A OAB/DF não quer confronto com a Defensoria Pública, mas sim a efetivação dos direitos da população e de profissionais que atuam como dativos.

quinta-feira, 26 de maio de 2022

Atualizado às 07:37

Aos 18 anos de idade, o advogado Mateus Costa Ribeiro realizou a sua primeira sustentação oral no Supremo Tribunal Federal (STF), consagrando-se como o mais jovem a subir à tribuna da Corte com tamanha responsabilidade. Isso foi amplamente noticiado, em 2018. Ele representava um partido político em uma Ação Direta de Inconstitucionalidade (ADIn 6036) contra uma lei estadual (12.285/05) do Rio Grande do Sul. Já em 2020, o plenário virtual do STF decidiu pela inconstitucionalidade da norma, por maioria dos votos. Aqui o objetivo não é retomar a causa, esse julgamento, mas trazer à lembrança o exemplo de um jovem advogado reconhecido em mídia nacional, efusivamente, por sua habilidade, competência e assertividade. Como Mateus, muitos profissionais iniciantes surpreendem e são imprescindíveis à administração da Justiça.

Feita a apresentação desse caso emblemático, de viva memória, este artigo quer reafirmar o posicionamento da Seccional do Distrito Federal da Ordem dos Advogados do Brasil (OAB/DF) de que a advocacia iniciante pode e deve apoiar de modo extremamente eficiente a sociedade em atenção aos que mais precisam, os hipossuficientes, aqueles que não têm recursos econômicos para enfrentar demandas judiciais, mas que sofrem por riscos evidentes de estarem marginalizados na prestação de serviços jurídicos. Isso já acontece e muito. No país, a advocacia dativa tem se mostrado apta e absolutamente necessária no trabalho complementar ao árduo exercício das Defensorias Públicas. 

Justamente pela relevância do apoio às Defensorias Públicas, no Distrito Federal, pela OAB, propusemos ao governador Ibaneis Rocha que a advocacia dativa fosse estabelecida em lei. A sensibilidade do governador - um advogado licenciado - foi tamanha que acolheu a iniciativa. A equipe do Governo do Distrito Federal (GDF) apresentou, depois, uma nova minuta de projeto. Debatemos, respeitosamente. Chegamos ao texto possível. Agora, tramita na Câmara Legislativa (CLDF). Nossa expectativa, após audiência pública realizada nesta semana, pela CLDF, e que trouxe os devidos esclarecimentos sobre as intenções da OAB/DF e do GDF, é de que os deputados distritais votarão o mais brevemente possível, convertendo esse texto em lei. 

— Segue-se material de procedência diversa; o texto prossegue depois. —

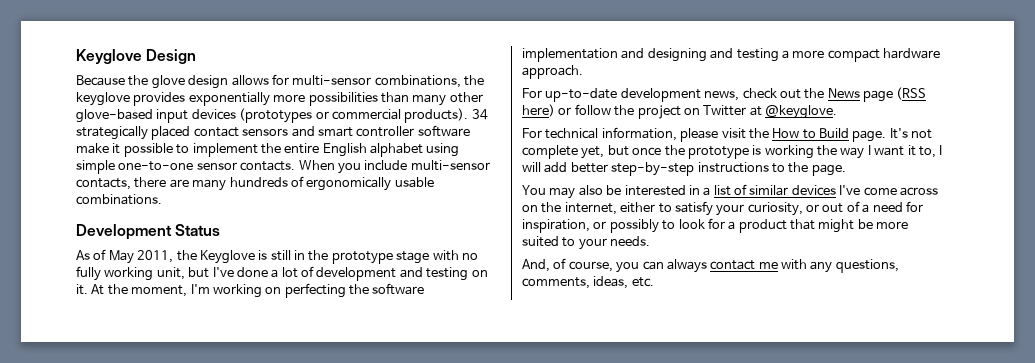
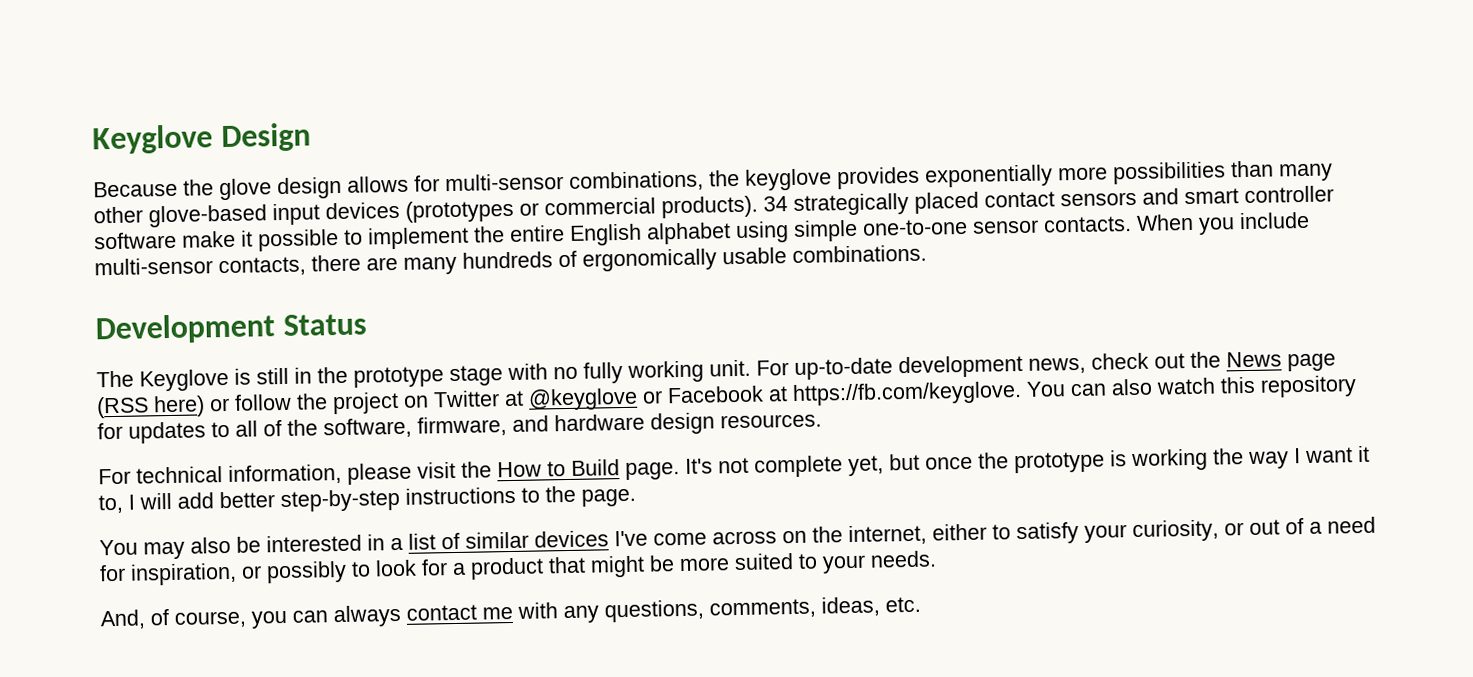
[76,249,197,264] As of May 2011, the -> [96,370,134,388] The
[156,266,488,281] [76,283,425,298] [522,48,940,62] [522,65,583,79] unit, but I've done a lot of development and testing on it. At the moment, I'm working on perfecting the software implementation and designing and testing a more compact hardware approach. // -> [709,359,751,377] unit.
[765,105,837,119] @keyglove. -> [528,375,1357,411] [97,412,822,444] @keyglove or Facebook at https://fb.com/keyglove. You can also watch this repository for updates to all of the software, firmware, and hardware design resources.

Houve e continuam existindo resistências por parte de defensores. Inclusive, tivemos uma situação inadmissível, de a honra da jovem advocacia ser ferida nas argumentações de uma dirigente de entidade dos defensores públicos. Já estamos exigindo a retratação das ofensas proferidas sem quaisquer justificativas possíveis. O que resta a ser feito é um sincero e direto pedido de desculpas. Não podemos conceber que uma dirigente, dentre os defensores, venha "frisar" que o projeto estaria "precarizando de maneira absurda o acesso à Justiça", pois, ao se destinar a "advogados iniciantes", estar-se-ia "dizendo que a população (.) não merece uma defesa de qualidade". Divergências não significam tolerância a ataques. O entendimento da OAB/DF é de que deve haver retratação imediata, formal e proporcional às ofensas perpetradas contra a jovem advocacia.

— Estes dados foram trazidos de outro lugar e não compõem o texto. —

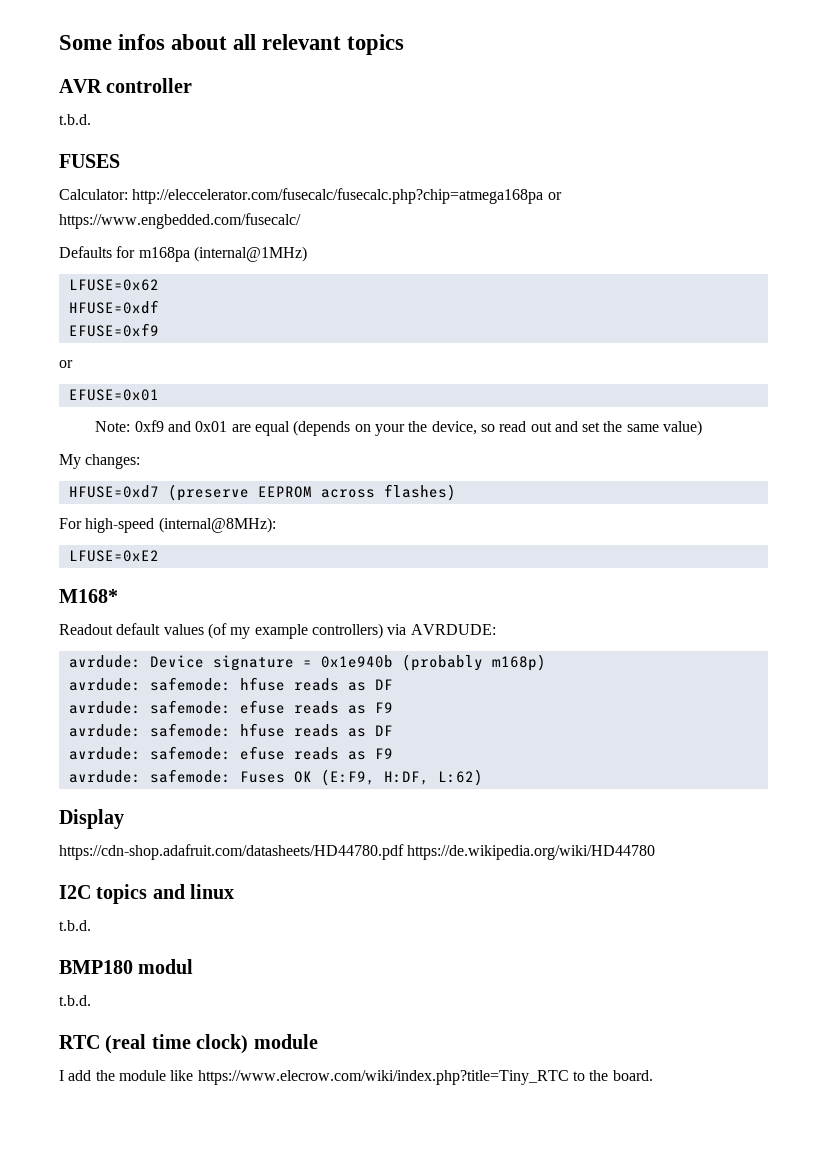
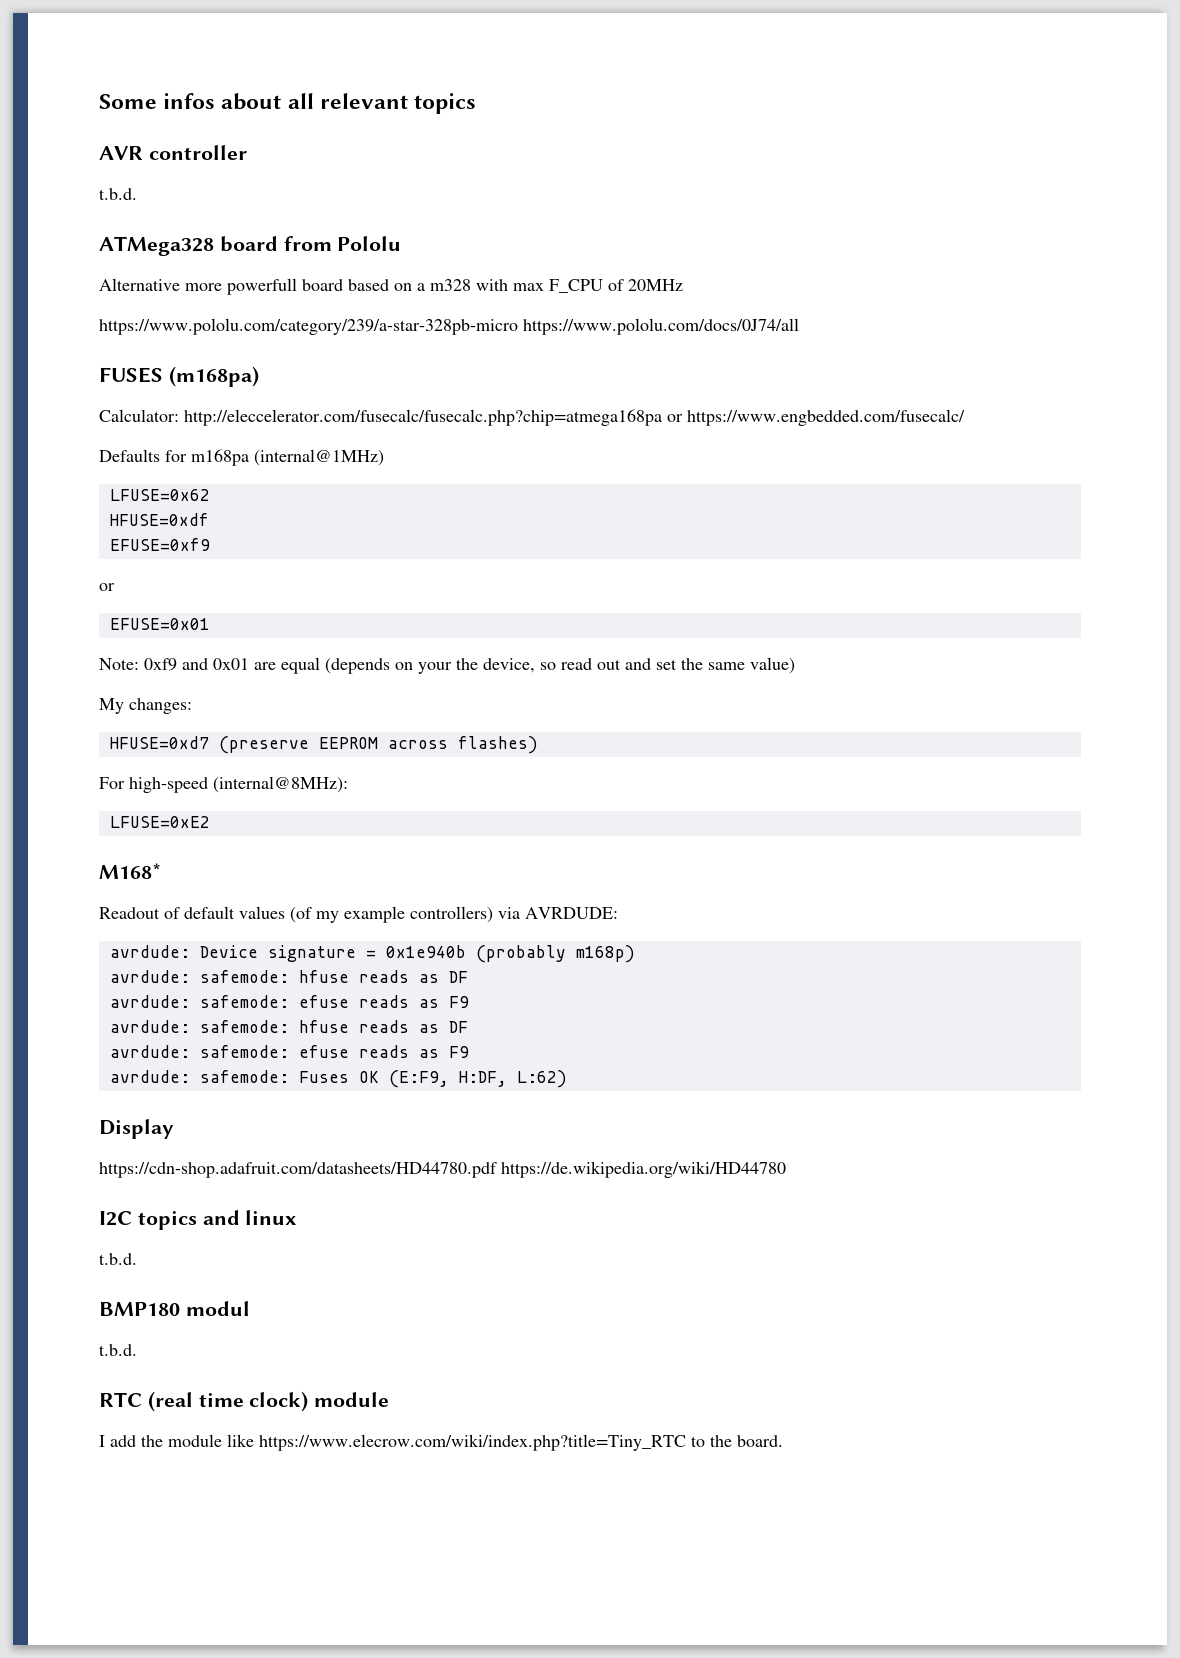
(91, 119) none -> [99,236,402,256] [99,278,683,295] [99,318,799,335] // ATMega328 board from Pololu // Alternative more powerfull board based on a m328 with max F_CPU of 20MHz // https://www.pololu.com/category/239/a-star-328pb-micro https://www.pololu.com/docs/0J74/all
(120, 161) none -> [168,366,259,387] (m168pa)
(113, 629) none -> [164,907,180,919] of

Mas por que a advocacia dativa deve ser estabelecida em lei? Porque se trata de dar consequência a uma política de Estado em que se combate o desalento, o desemprego e a pobreza. A advocacia dativa não atende quem pode pagar, mas os que não têm quaisquer recursos para ter o direito à defesa técnica e ao amplo contraditório em casos que tramitam na Justiça. São claros esses comandos constitucionais no artigo 5º, inciso LV da Carta Magna. Há mais princípios que sustentam a iniciativa do projeto como os da isonomia e da efetividade da jurisdição, que estão contemplados no artigo 5º, incisos LXIII, LXXIV e LXXVIII da Constituição Federal. Ainda se argumenta que na hierarquia constitucional o sistema de Justiça e a organização judiciária instituem que a advocacia é indispensável à administração da Justiça (artigo 133).

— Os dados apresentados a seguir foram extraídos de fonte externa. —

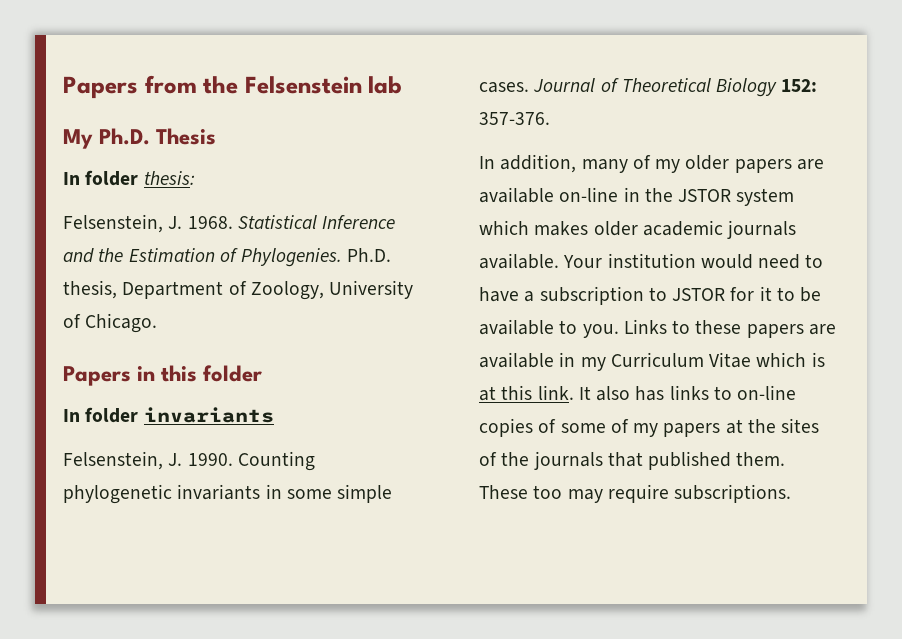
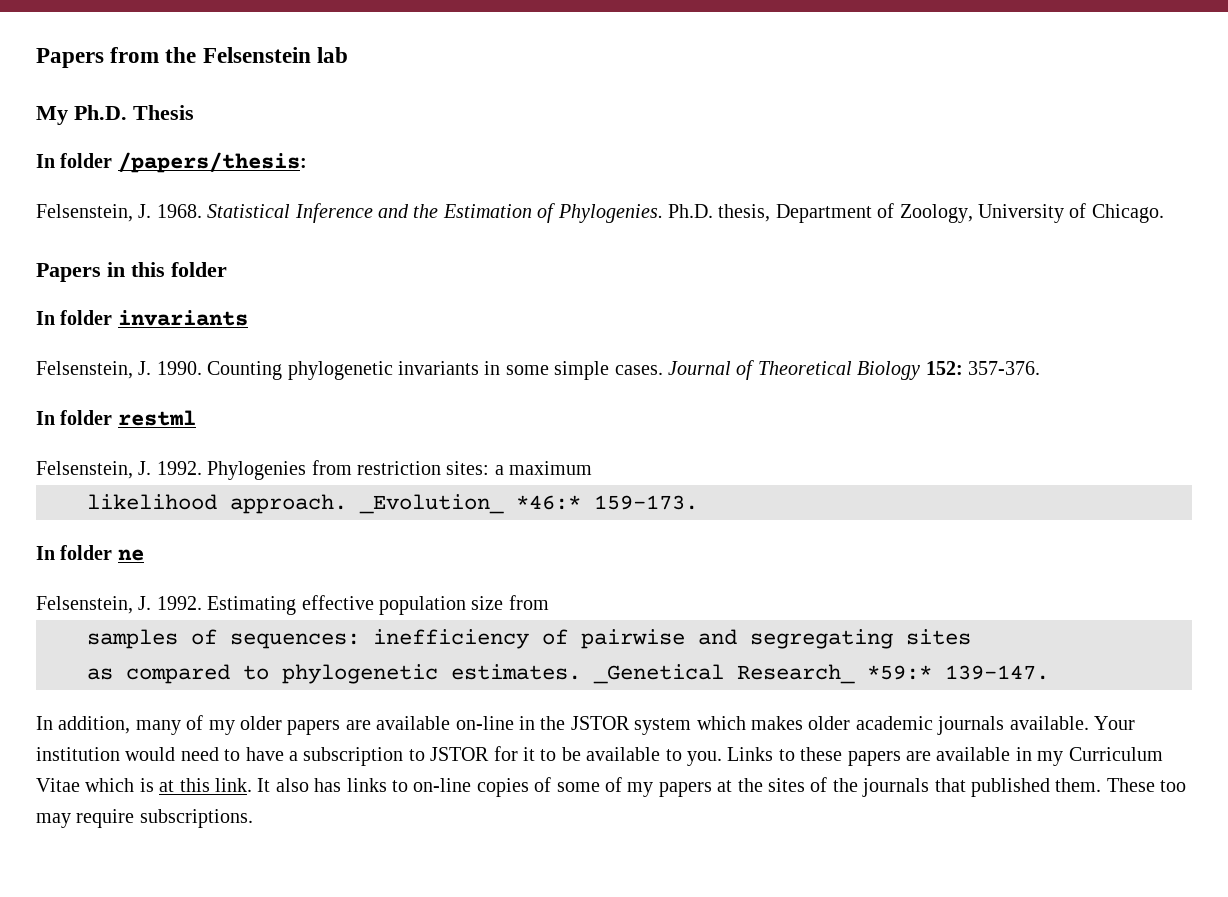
[143,171,195,185] thesis: -> [117,152,307,173] /papers/thesis:
(550, 118) none -> [36,410,196,426] [36,460,593,480] [87,494,698,514] [36,545,144,561] [36,595,549,615] [87,629,971,649] [87,664,1049,684] // In folder restml // Felsenstein, J. 1992. Phylogenies from restriction sites: a maximum // likelihood approach. _Evolution_ *46:* 159-173. // In folder ne // Felsenstein, J. 1992. Estimating effective population size from // samples of sequences: inefficiency of pairwise and segregating sites // as compared to phylogenetic estimates. _Genetical Research_ *59:* 139-147.

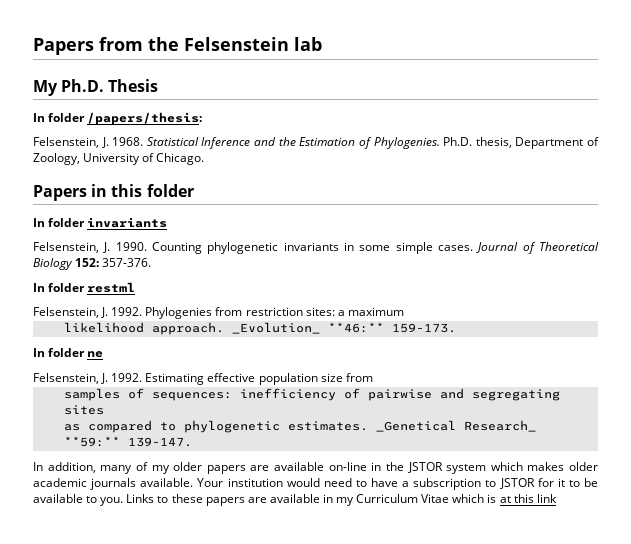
[516,495,581,510] *46:* -> [327,322,384,333] **46:**
[867,665,932,680] *59:* -> [63,436,120,447] **59:**
[215,777,1187,797] [36,809,253,828] link. It also has links to on-line copies of some of my papers at the sites of the journals that published them. These too may require subscriptions. -> [536,494,557,503] link

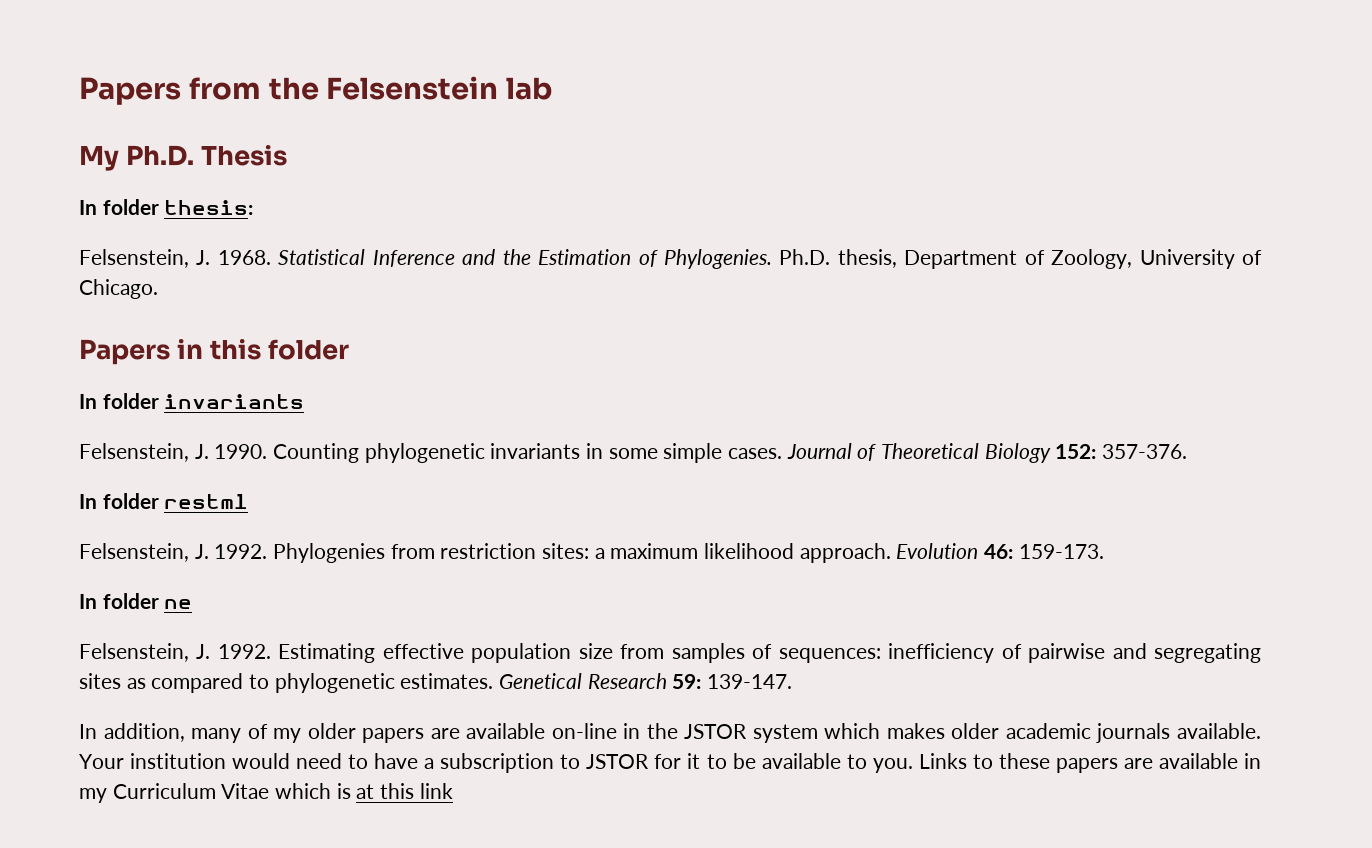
[87,112,203,125] /papers/thesis: -> [164,200,254,215] thesis:
(404, 311) // -> (699, 551) none
[231,322,384,334] _Evolution_ **46:** -> [896,543,1014,559] Evolution 46:
(373, 377) // -> (665, 651) none
(104, 410) // -> (121, 681) none
[375,420,536,432] [63,436,120,447] _Genetical Research_ **59:** -> [499,673,702,689] Genetical Research 59:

A legalidade da atuação da advocacia particular na prestação de assistência judiciária está no artigo 2°, parágrafo 2° da Lei 8.906/94 (Estatuto da Advocacia). Também, os profissionais têm a previsão legal explícita no artigo 22, parágrafo 1º, da mesma norma, estabelecendo que ao patrocinar causa de juridicamente necessitado, no caso de impossibilidade da Defensoria Pública no local da prestação de serviço, "a advocacia tem direito aos honorários fixados pelo juiz, segundo tabela organizada pelo Conselho Seccional da OAB, e pagos pelo Estado".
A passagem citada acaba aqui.